» Instructions for the task
I would like each line of the data that holds the word "corner" copied out.

» Before-and-after change records
- - - - -
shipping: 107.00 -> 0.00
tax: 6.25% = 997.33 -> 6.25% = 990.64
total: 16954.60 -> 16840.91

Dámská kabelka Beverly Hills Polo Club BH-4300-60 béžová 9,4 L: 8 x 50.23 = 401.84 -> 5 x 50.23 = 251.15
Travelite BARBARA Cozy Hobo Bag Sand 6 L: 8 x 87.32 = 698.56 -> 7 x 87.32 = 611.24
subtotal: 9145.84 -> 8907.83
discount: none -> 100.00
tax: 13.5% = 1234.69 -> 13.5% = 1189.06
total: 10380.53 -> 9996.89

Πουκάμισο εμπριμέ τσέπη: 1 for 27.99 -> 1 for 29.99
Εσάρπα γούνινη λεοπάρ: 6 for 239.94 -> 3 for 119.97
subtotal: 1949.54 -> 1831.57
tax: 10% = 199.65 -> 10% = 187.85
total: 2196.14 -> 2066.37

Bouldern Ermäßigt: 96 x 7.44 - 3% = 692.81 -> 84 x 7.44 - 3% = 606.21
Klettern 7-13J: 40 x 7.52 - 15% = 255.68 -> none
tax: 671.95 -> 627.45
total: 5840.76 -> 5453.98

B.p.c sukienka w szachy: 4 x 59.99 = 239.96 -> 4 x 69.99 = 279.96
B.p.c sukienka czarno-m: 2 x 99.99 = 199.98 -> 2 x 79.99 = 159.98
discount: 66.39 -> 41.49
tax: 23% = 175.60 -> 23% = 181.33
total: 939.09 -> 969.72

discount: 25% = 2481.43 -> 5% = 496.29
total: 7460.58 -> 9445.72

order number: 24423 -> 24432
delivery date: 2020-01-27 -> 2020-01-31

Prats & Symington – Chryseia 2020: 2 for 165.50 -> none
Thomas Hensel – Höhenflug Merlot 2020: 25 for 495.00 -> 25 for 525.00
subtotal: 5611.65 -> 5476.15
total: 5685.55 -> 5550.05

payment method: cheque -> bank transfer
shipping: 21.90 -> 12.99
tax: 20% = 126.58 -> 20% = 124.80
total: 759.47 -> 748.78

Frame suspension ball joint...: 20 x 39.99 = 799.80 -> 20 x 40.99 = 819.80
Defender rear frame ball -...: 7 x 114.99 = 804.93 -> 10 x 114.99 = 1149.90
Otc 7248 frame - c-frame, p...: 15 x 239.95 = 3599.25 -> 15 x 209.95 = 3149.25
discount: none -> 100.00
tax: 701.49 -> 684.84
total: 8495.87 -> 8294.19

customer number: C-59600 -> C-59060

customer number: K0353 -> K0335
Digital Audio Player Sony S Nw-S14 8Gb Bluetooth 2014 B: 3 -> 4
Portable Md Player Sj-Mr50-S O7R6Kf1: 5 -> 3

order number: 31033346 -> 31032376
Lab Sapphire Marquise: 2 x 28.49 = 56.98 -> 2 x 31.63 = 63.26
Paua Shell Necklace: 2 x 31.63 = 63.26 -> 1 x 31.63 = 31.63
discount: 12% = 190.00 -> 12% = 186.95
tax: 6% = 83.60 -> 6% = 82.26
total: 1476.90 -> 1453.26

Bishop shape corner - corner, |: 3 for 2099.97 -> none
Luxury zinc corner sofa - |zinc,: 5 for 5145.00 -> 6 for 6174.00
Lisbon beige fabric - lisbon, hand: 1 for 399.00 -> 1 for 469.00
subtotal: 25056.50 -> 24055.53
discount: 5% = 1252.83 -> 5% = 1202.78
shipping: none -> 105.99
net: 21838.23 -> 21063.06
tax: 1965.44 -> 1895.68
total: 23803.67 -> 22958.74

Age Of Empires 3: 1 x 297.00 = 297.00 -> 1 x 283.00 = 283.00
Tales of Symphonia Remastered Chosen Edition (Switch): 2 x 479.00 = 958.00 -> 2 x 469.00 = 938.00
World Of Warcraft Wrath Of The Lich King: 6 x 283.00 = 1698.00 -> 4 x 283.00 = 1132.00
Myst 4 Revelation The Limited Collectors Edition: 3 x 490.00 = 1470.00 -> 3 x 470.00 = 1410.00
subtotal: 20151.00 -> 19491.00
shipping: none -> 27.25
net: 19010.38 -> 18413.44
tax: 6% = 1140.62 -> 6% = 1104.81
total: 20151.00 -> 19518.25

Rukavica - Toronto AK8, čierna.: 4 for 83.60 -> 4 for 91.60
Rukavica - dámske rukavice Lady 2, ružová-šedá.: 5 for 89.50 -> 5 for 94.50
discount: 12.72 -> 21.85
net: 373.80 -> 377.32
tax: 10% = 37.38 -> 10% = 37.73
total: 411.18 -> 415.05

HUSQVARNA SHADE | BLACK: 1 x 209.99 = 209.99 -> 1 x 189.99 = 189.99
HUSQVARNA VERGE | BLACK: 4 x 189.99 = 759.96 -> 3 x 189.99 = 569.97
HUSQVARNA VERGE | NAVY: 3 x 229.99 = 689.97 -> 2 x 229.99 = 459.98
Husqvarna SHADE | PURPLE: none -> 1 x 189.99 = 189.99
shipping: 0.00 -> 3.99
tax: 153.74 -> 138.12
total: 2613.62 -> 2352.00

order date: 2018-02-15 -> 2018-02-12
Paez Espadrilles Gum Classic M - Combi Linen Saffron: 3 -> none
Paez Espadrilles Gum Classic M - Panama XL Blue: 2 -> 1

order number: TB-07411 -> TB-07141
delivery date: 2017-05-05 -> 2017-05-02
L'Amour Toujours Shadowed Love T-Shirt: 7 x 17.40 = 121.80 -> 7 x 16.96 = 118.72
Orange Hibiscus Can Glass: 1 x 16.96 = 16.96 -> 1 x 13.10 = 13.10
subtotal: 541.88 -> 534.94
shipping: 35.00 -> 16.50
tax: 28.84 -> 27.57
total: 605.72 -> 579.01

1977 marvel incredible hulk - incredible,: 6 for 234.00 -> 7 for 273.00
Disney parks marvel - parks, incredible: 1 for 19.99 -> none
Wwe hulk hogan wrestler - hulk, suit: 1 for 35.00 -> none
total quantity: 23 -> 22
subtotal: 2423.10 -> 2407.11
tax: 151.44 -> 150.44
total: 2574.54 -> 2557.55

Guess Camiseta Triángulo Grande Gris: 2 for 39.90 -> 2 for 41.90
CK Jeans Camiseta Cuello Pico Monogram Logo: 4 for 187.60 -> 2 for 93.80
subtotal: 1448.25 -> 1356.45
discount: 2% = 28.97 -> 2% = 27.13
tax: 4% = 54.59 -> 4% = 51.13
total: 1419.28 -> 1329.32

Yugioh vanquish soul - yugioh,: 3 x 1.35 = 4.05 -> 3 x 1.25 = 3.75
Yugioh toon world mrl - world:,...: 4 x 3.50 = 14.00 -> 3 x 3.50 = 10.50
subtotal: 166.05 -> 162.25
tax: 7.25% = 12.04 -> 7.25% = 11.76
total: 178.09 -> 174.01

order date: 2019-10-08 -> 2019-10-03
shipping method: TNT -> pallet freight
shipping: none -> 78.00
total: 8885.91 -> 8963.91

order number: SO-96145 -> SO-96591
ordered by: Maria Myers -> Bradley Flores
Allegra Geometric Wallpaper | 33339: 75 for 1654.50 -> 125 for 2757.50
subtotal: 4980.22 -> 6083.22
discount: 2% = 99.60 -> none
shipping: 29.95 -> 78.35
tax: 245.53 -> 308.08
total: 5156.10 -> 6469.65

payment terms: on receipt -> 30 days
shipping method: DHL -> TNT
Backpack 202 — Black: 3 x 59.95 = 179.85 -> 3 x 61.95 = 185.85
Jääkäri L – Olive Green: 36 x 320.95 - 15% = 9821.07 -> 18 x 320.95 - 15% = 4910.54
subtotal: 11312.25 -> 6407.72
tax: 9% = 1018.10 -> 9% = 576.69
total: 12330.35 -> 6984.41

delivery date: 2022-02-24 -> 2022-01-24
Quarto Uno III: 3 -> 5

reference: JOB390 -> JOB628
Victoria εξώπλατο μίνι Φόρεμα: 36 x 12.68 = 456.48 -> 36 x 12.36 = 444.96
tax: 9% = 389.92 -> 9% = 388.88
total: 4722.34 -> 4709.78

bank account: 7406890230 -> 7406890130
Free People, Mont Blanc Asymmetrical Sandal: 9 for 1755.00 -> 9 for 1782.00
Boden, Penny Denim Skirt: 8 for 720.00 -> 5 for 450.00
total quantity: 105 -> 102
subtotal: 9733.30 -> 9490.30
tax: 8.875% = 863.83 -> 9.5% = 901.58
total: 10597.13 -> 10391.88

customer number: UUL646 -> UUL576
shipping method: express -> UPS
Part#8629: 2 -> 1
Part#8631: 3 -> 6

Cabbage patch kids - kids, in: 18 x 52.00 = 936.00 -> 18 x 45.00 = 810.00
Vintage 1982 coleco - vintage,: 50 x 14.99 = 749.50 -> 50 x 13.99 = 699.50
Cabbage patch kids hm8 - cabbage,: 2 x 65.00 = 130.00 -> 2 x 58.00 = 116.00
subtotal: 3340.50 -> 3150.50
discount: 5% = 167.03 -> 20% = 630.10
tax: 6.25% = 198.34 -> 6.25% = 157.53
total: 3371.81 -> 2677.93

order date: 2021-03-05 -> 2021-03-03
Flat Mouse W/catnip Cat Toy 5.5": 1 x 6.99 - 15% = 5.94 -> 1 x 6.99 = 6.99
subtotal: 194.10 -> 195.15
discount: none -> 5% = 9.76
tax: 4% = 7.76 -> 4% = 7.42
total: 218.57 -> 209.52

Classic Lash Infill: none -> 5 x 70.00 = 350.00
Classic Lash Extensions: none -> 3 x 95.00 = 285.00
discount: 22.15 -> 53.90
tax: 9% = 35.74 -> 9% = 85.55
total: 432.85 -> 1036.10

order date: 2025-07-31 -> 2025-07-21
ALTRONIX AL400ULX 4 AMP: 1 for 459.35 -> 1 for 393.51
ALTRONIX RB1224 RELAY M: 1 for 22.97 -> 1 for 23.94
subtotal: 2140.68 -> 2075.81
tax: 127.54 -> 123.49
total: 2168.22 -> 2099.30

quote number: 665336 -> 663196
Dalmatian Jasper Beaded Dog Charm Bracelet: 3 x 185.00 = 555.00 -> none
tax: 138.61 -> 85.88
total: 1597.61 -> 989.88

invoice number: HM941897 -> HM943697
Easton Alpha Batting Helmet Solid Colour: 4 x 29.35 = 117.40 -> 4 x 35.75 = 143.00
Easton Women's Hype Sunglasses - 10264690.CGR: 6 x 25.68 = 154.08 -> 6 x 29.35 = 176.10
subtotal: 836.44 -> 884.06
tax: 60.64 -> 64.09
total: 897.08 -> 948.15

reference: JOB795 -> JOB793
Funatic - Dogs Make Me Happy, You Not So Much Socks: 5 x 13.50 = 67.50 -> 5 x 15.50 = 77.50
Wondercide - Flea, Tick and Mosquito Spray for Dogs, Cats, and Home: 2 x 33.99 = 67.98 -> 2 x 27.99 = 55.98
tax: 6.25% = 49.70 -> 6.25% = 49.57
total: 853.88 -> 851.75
- - - - -
» Output of the exercise
Bishop shape corner - corner, |: 3 for 2099.97 -> none
Luxury zinc corner sofa - |zinc,: 5 for 5145.00 -> 6 for 6174.00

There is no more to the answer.